# Records from a data collection
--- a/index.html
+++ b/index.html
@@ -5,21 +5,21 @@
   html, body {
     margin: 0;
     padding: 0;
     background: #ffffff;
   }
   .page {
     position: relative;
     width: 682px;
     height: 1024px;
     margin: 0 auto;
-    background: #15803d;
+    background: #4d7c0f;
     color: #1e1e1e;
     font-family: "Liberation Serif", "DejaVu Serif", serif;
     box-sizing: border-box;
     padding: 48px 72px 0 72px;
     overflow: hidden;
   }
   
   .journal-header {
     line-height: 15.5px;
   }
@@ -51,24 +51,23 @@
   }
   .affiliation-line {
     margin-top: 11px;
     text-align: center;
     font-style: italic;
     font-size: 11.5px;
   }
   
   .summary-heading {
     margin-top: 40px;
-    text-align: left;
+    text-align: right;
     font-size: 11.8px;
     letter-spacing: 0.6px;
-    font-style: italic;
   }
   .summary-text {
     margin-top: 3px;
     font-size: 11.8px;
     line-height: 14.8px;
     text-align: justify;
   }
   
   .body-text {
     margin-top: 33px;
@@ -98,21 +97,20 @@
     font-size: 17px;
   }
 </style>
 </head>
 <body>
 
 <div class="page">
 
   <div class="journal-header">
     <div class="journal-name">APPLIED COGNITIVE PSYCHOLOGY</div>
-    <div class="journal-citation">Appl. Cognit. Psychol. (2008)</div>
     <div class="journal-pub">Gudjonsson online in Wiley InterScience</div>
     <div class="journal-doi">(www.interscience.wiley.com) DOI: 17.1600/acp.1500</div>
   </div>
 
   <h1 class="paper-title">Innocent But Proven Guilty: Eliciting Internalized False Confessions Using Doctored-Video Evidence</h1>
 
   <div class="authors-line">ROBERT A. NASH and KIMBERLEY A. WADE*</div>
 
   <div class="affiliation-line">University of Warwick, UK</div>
--
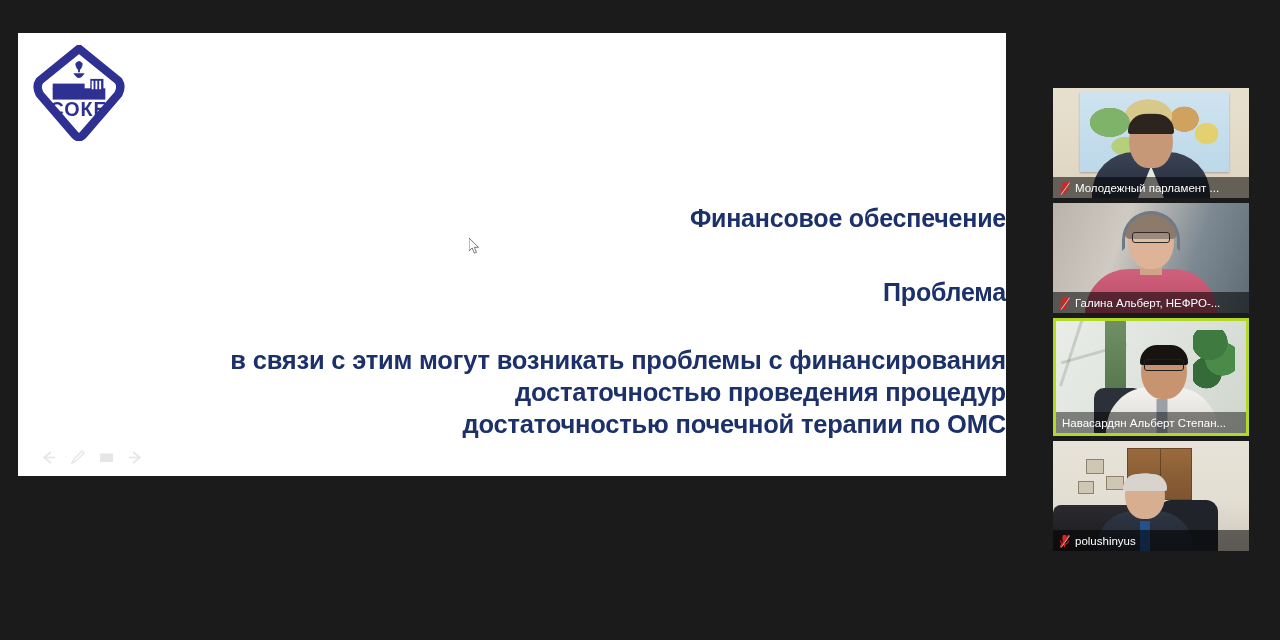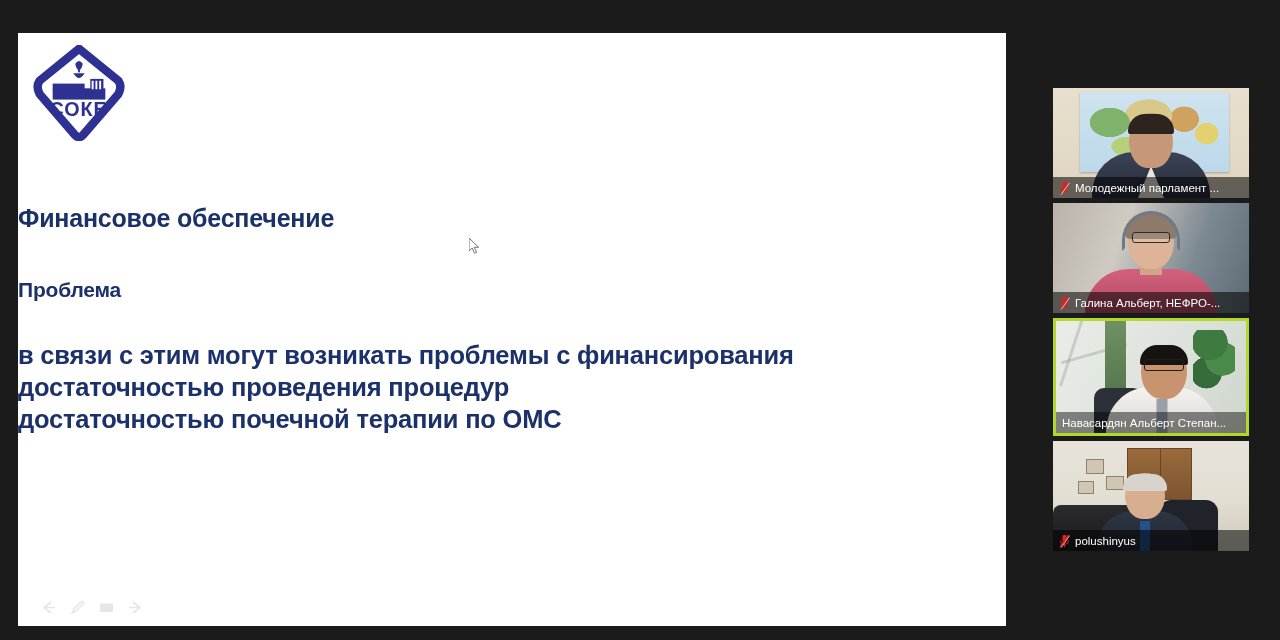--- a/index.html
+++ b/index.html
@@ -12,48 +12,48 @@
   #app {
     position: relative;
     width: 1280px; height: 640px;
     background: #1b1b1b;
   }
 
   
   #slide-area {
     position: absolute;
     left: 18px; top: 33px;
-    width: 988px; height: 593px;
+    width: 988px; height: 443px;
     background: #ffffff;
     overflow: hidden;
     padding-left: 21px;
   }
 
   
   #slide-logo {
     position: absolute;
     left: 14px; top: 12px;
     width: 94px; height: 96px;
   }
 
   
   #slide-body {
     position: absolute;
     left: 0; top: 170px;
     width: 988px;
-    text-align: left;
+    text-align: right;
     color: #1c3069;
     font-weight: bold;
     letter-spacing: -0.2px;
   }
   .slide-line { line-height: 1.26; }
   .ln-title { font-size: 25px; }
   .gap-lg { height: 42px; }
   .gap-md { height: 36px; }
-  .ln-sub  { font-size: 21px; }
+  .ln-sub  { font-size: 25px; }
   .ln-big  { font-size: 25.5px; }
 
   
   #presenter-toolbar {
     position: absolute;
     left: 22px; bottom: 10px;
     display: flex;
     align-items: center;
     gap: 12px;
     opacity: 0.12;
==
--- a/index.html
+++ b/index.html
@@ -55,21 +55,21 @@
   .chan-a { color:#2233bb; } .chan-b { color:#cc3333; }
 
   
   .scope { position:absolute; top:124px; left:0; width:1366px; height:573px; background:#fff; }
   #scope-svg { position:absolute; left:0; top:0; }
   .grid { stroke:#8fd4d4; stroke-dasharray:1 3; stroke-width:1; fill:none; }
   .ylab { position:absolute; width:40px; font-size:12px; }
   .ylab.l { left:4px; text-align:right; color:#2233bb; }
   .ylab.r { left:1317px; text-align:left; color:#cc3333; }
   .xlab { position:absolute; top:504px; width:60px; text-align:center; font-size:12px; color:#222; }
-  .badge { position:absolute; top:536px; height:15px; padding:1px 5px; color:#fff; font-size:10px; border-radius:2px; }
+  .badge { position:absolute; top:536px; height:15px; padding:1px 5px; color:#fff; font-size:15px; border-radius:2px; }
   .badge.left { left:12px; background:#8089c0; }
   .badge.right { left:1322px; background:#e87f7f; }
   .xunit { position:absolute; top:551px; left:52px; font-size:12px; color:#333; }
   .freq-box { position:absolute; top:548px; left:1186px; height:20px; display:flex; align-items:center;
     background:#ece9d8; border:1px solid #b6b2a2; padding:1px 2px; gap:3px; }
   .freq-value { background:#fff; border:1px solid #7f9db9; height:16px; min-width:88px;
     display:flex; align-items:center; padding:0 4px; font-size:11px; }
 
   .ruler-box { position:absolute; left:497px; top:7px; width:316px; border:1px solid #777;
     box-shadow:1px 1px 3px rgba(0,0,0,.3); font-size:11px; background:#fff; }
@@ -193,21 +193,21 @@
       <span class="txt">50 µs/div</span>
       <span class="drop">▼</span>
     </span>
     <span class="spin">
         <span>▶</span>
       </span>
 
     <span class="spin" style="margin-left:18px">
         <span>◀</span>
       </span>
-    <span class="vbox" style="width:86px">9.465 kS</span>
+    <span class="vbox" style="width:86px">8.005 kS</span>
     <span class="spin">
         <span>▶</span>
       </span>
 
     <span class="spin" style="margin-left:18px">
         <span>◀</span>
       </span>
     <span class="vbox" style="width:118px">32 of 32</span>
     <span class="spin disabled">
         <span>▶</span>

# Task details
The lines above from the one with "height: 1024px;" through the one with "of Warwick, UK</div>" are to be duplicated exactly, ends included, with nothing added.

# The completed task
     height: 1024px;
     margin: 0 auto;
-    background: #15803d;
+    background: #4d7c0f;
     color: #1e1e1e;
     font-family: "Liberation Serif", "DejaVu Serif", serif;
     box-sizing: border-box;
     padding: 48px 72px 0 72px;
     overflow: hidden;
   }
   
   .journal-header {
     line-height: 15.5px;
   }
@@ -51,24 +51,23 @@
   }
   .affiliation-line {
     margin-top: 11px;
     text-align: center;
     font-style: italic;
     font-size: 11.5px;
   }
   
   .summary-heading {
     margin-top: 40px;
-    text-align: left;
+    text-align: right;
     font-size: 11.8px;
     letter-spacing: 0.6px;
-    font-style: italic;
   }
   .summary-text {
     margin-top: 3px;
     font-size: 11.8px;
     line-height: 14.8px;
     text-align: justify;
   }
   
   .body-text {
     margin-top: 33px;
@@ -98,21 +97,20 @@
     font-size: 17px;
   }
 </style>
 </head>
 <body>
 
 <div class="page">
 
   <div class="journal-header">
     <div class="journal-name">APPLIED COGNITIVE PSYCHOLOGY</div>
-    <div class="journal-citation">Appl. Cognit. Psychol. (2008)</div>
     <div class="journal-pub">Gudjonsson online in Wiley InterScience</div>
     <div class="journal-doi">(www.interscience.wiley.com) DOI: 17.1600/acp.1500</div>
   </div>
 
   <h1 class="paper-title">Innocent But Proven Guilty: Eliciting Internalized False Confessions Using Doctored-Video Evidence</h1>
 
   <div class="authors-line">ROBERT A. NASH and KIMBERLEY A. WADE*</div>
 
   <div class="affiliation-line">University of Warwick, UK</div>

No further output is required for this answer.